◆ **Before and after images**:
[Start of section]
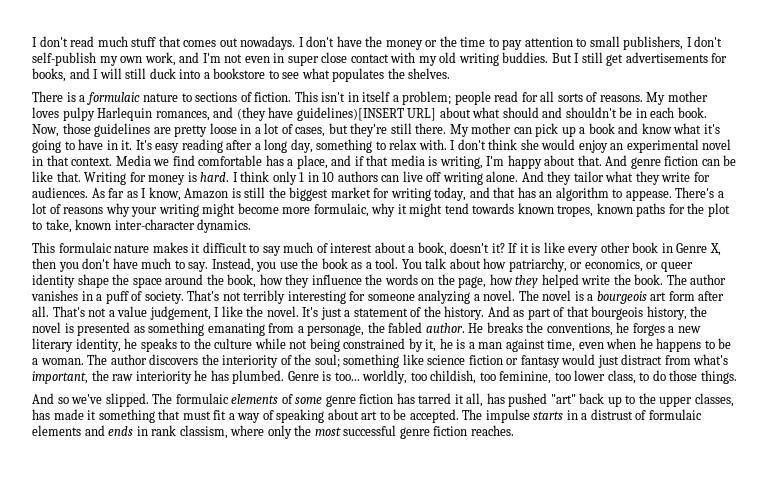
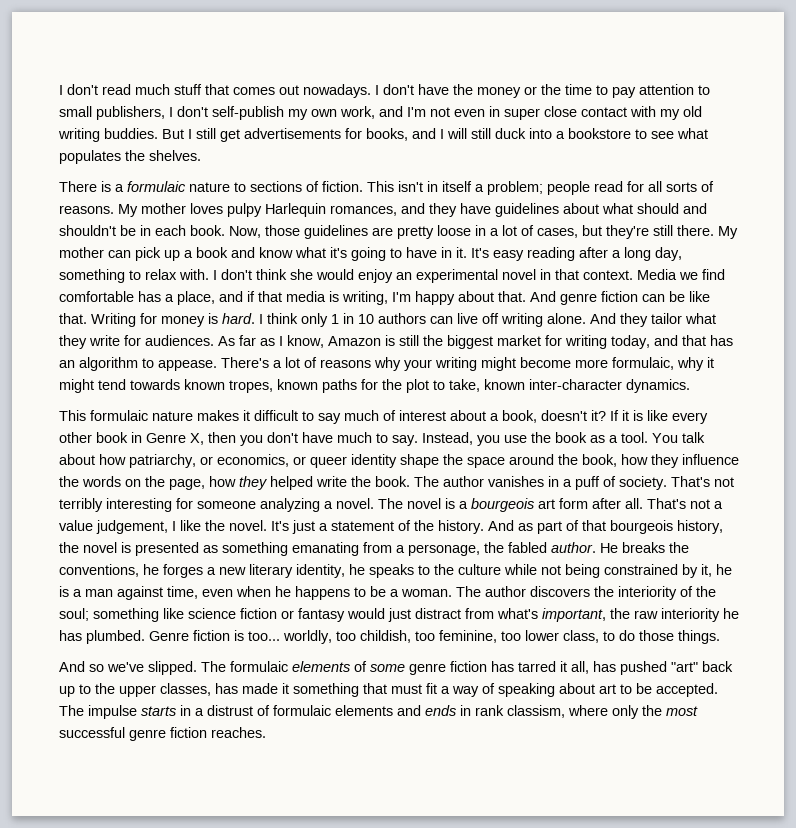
- My mother loves pulpy Harlequin romances, and (they have guidelines)[INSERT URL] about what should and shouldn't be in each book.
+ My mother loves pulpy Harlequin romances, and they have guidelines about what should and shouldn't be in each book.
- Genre is too... worldly, too childish, too feminine, too lower class, to do those things.
+ Genre fiction is too... worldly, too childish, too feminine, too lower class, to do those things.

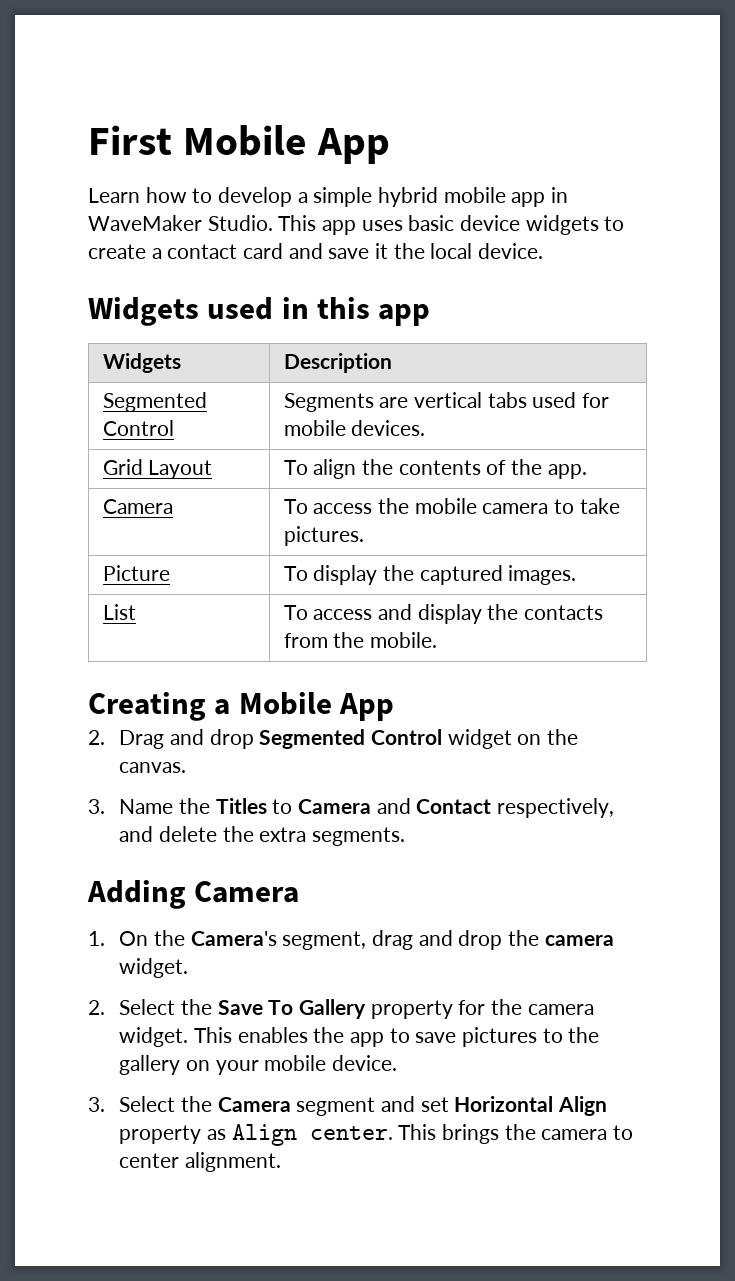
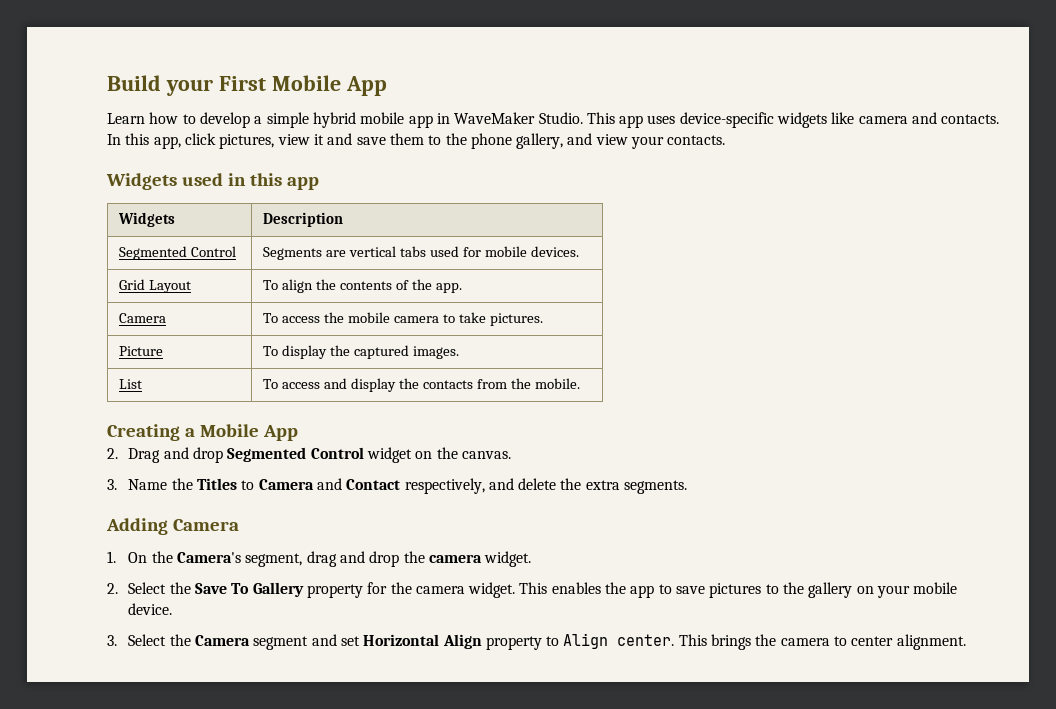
- First Mobile App
+ Build your First Mobile App
- This app uses basic device widgets to create a contact card and save it the local device.
+ This app uses device-specific widgets like camera and contacts. In this app, click pictures, view it and save them to the phone gallery, and view your contacts.
- 3. Select the Camera segment and set Horizontal Align property as Align center.
+ 3. Select the Camera segment and set Horizontal Align property to Align center.

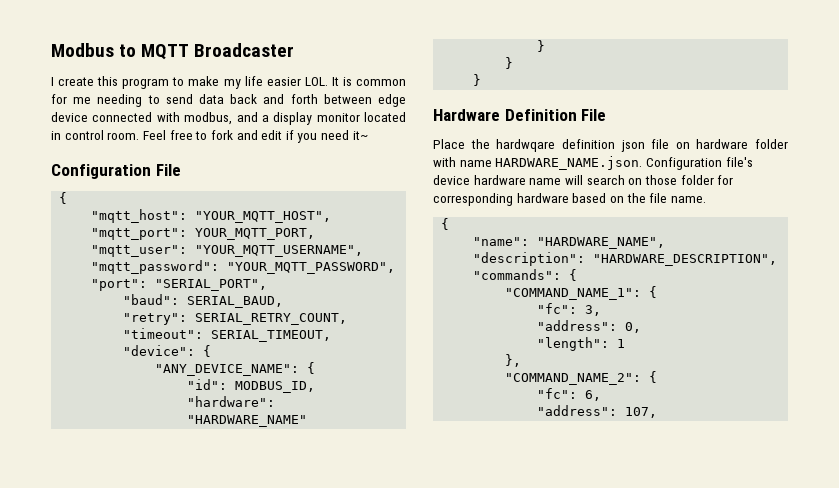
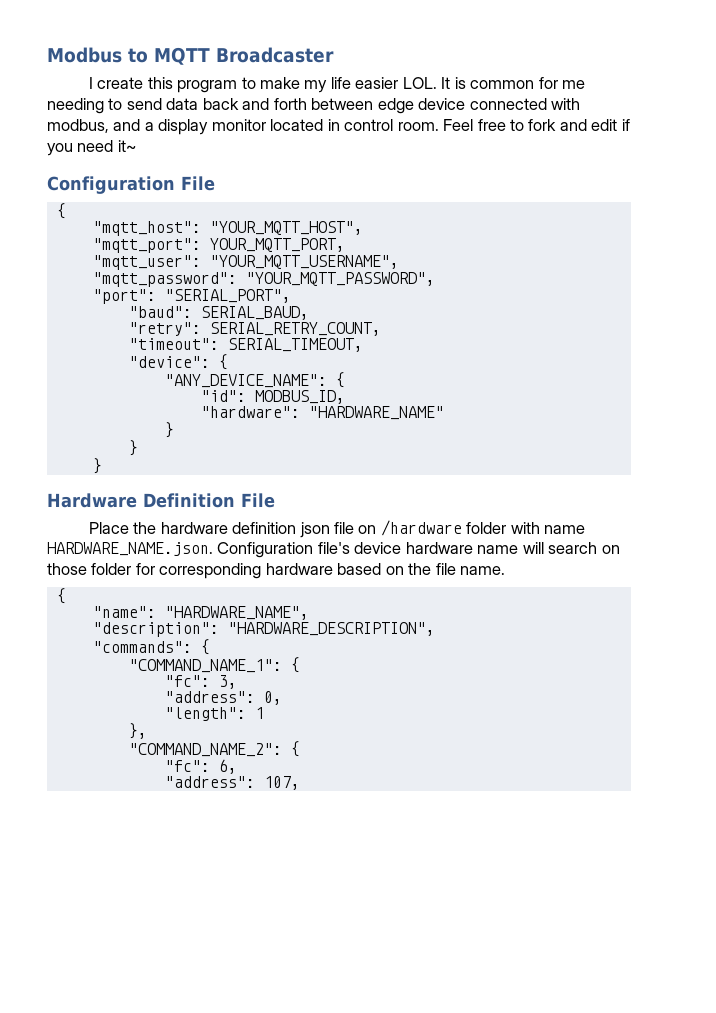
- Place the hardwqare definition json file on hardware folder with name HARDWARE_NAME.json. Configuration file's device hardware name will search on those folder for corresponding hardware based on the file name.
+ Place the hardware definition json file on /hardware folder with name HARDWARE_NAME.json. Configuration file's device hardware name will search on those folder for corresponding hardware based on the file name.

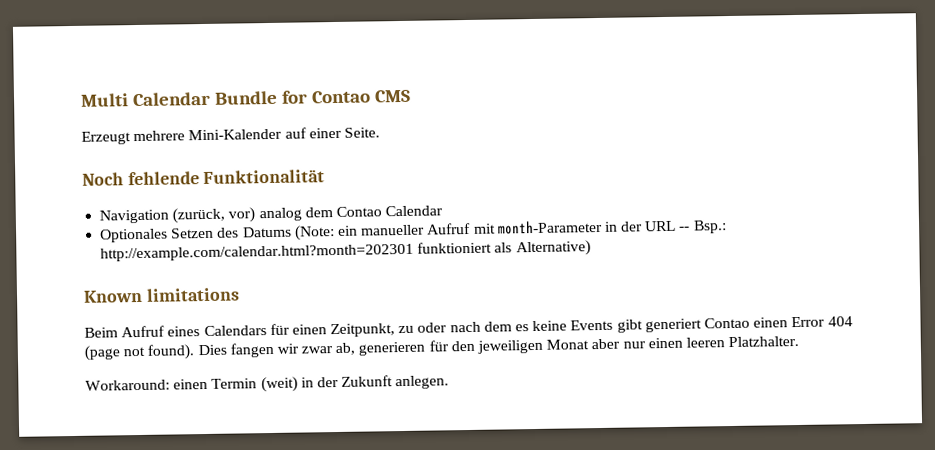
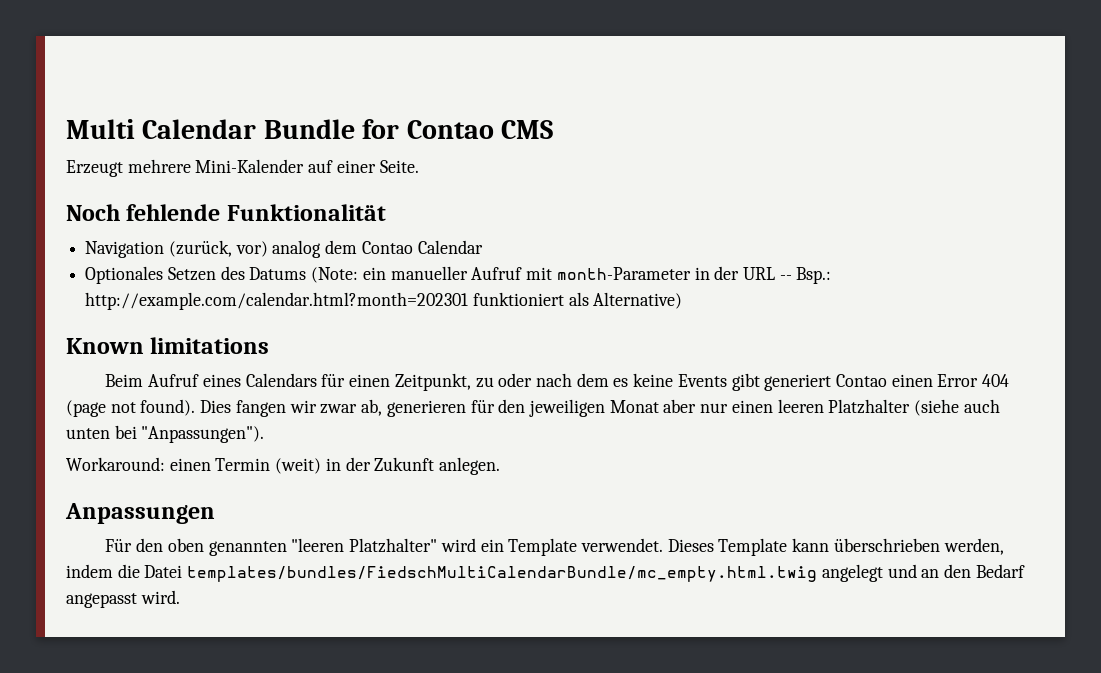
- Dies fangen wir zwar ab, generieren für den jeweiligen Monat aber nur einen leeren Platzhalter.
+ Dies fangen wir zwar ab, generieren für den jeweiligen Monat aber nur einen leeren Platzhalter (siehe auch unten bei "Anpassungen").
+ Anpassungen
+ Für den oben genannten "leeren Platzhalter" wird ein Template verwendet. Dieses Template kann überschrieben werden, indem die Datei templates/bundles/FiedschMultiCalendarBundle/mc_empty.html.twig angelegt und an den Bedarf angepasst wird.

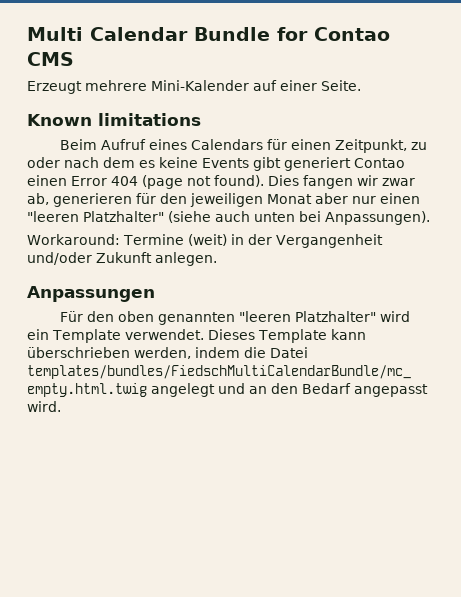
- Noch fehlende Funktionalität
- Navigation (zurück, vor) analog dem Contao Calendar
- Optionales Setzen des Datums (Note: ein manueller Aufruf mit month-Parameter in der URL -- Bsp.: http://example.com/calendar.html?month=202301 funktioniert als Alternative)
- Dies fangen wir zwar ab, generieren für den jeweiligen Monat aber nur einen leeren Platzhalter (siehe auch unten bei "Anpassungen").
+ Dies fangen wir zwar ab, generieren für den jeweiligen Monat aber nur einen "leeren Platzhalter" (siehe auch unten bei Anpassungen).
- Workaround: einen Termin (weit) in der Zukunft anlegen.
+ Workaround: Termine (weit) in der Vergangenheit und/oder Zukunft anlegen.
[End of section]
◆ **AIM OF THE TASK**: Pictures stay out. Print the lines of the records above exactly, from the first through the one with "to Align center.".

◆ **RESULT**:
- My mother loves pulpy Harlequin romances, and (they have guidelines)[INSERT URL] about what should and shouldn't be in each book.
+ My mother loves pulpy Harlequin romances, and they have guidelines about what should and shouldn't be in each book.
- Genre is too... worldly, too childish, too feminine, too lower class, to do those things.
+ Genre fiction is too... worldly, too childish, too feminine, too lower class, to do those things.

- First Mobile App
+ Build your First Mobile App
- This app uses basic device widgets to create a contact card and save it the local device.
+ This app uses device-specific widgets like camera and contacts. In this app, click pictures, view it and save them to the phone gallery, and view your contacts.
- 3. Select the Camera segment and set Horizontal Align property as Align center.
+ 3. Select the Camera segment and set Horizontal Align property to Align center.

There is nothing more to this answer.